Please copy each line of the data that includes the string "label".

□ □ □

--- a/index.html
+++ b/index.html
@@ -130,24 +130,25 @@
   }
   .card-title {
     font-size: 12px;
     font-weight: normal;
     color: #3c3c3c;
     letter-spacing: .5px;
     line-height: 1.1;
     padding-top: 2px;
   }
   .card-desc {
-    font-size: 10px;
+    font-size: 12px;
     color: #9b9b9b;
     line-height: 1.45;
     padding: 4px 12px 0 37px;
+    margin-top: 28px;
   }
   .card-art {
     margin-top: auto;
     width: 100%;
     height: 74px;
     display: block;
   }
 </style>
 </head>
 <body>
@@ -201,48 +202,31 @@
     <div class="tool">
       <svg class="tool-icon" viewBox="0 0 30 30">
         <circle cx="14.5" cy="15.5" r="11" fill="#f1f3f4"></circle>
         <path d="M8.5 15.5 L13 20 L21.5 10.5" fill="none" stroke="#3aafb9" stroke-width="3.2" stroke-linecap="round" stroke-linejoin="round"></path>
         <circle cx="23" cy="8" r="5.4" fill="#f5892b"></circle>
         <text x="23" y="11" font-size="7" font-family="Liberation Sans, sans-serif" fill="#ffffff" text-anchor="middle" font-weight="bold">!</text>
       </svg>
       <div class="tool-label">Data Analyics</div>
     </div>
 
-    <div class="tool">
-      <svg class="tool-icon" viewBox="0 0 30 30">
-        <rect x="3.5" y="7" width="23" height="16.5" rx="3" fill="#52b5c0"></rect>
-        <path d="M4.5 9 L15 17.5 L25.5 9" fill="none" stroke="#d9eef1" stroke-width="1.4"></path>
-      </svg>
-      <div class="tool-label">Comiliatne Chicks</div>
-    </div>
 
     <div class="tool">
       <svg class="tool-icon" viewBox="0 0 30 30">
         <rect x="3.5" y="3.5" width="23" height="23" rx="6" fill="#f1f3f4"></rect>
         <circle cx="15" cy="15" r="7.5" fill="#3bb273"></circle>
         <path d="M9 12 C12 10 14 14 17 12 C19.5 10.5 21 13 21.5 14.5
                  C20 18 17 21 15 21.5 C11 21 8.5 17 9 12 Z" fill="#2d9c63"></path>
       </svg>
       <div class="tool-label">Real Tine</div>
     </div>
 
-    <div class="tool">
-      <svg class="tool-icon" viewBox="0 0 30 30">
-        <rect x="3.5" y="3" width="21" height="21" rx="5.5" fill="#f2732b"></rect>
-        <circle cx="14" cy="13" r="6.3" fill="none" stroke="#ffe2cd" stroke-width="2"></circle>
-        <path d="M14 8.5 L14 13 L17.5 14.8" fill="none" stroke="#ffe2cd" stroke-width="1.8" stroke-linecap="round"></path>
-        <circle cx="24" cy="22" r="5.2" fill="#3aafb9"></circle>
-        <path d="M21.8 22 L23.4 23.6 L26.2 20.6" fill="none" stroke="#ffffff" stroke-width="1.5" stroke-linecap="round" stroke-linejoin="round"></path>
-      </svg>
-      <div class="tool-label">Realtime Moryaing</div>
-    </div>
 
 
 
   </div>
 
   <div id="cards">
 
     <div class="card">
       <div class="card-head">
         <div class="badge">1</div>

□ □ □

**Output for this exercise:**
       <div class="tool-label">Data Analyics</div>
-      <div class="tool-label">Comiliatne Chicks</div>
       <div class="tool-label">Real Tine</div>
-      <div class="tool-label">Realtime Moryaing</div>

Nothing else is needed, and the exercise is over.